Count every line in the following entries where the word "span" appears. Give the count alone.

» Data provided:
--- START ---

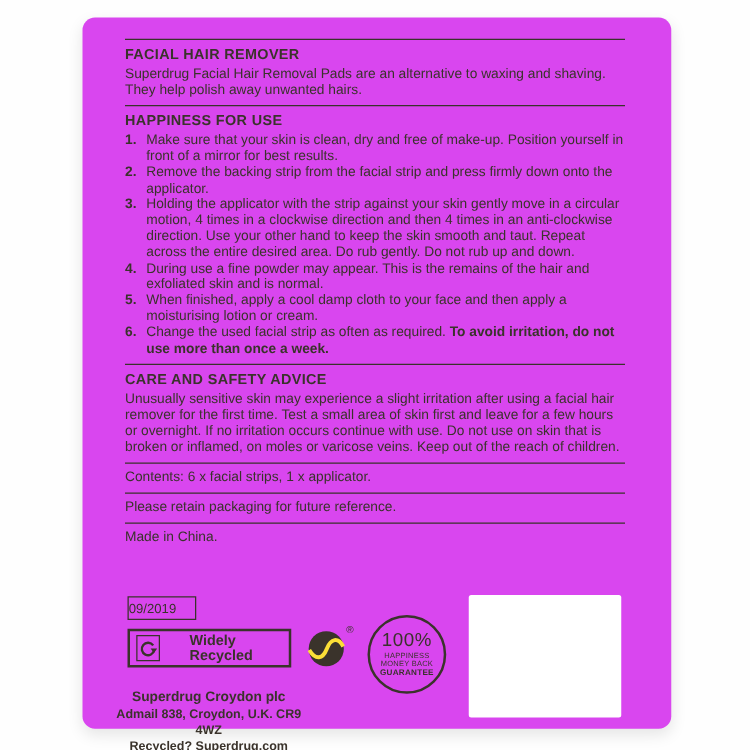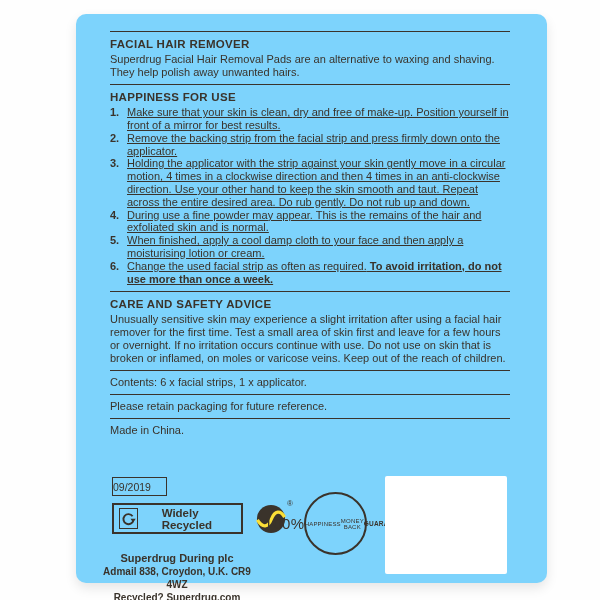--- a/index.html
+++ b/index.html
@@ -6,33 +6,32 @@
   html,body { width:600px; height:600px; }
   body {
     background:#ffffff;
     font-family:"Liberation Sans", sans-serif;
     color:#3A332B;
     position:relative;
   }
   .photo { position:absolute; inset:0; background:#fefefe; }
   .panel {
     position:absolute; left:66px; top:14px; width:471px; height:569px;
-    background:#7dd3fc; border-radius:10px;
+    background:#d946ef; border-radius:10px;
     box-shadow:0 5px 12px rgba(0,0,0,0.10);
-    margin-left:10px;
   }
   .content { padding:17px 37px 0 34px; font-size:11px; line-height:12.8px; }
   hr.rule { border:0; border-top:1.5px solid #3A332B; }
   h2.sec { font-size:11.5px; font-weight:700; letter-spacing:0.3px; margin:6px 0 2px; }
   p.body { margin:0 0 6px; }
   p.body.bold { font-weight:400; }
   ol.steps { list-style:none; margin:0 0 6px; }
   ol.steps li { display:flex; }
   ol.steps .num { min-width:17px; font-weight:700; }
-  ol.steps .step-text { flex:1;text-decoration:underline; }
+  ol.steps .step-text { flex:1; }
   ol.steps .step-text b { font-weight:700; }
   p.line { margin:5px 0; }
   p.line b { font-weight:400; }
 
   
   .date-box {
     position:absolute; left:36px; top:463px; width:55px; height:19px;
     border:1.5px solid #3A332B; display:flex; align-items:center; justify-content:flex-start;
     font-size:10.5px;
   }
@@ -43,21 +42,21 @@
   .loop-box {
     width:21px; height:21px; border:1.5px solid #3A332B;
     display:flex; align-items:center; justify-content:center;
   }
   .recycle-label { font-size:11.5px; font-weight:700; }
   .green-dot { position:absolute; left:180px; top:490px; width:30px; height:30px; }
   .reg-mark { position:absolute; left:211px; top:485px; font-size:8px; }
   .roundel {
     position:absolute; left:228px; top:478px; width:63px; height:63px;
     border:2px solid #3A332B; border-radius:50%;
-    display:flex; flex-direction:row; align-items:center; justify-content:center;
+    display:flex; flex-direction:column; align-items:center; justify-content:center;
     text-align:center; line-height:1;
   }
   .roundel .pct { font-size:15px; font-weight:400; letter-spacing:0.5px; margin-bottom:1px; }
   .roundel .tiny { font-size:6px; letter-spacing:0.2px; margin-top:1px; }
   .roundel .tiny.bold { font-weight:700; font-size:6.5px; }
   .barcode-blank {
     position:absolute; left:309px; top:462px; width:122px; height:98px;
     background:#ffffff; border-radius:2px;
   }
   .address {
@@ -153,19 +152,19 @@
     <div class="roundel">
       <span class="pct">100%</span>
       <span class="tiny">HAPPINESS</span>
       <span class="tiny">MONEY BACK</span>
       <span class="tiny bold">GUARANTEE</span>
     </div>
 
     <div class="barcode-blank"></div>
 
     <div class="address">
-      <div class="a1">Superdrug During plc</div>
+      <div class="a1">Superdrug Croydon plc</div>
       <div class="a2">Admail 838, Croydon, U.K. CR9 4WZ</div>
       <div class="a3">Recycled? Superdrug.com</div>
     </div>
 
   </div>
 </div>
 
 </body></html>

--- END ---

» Answer to this exercise: 4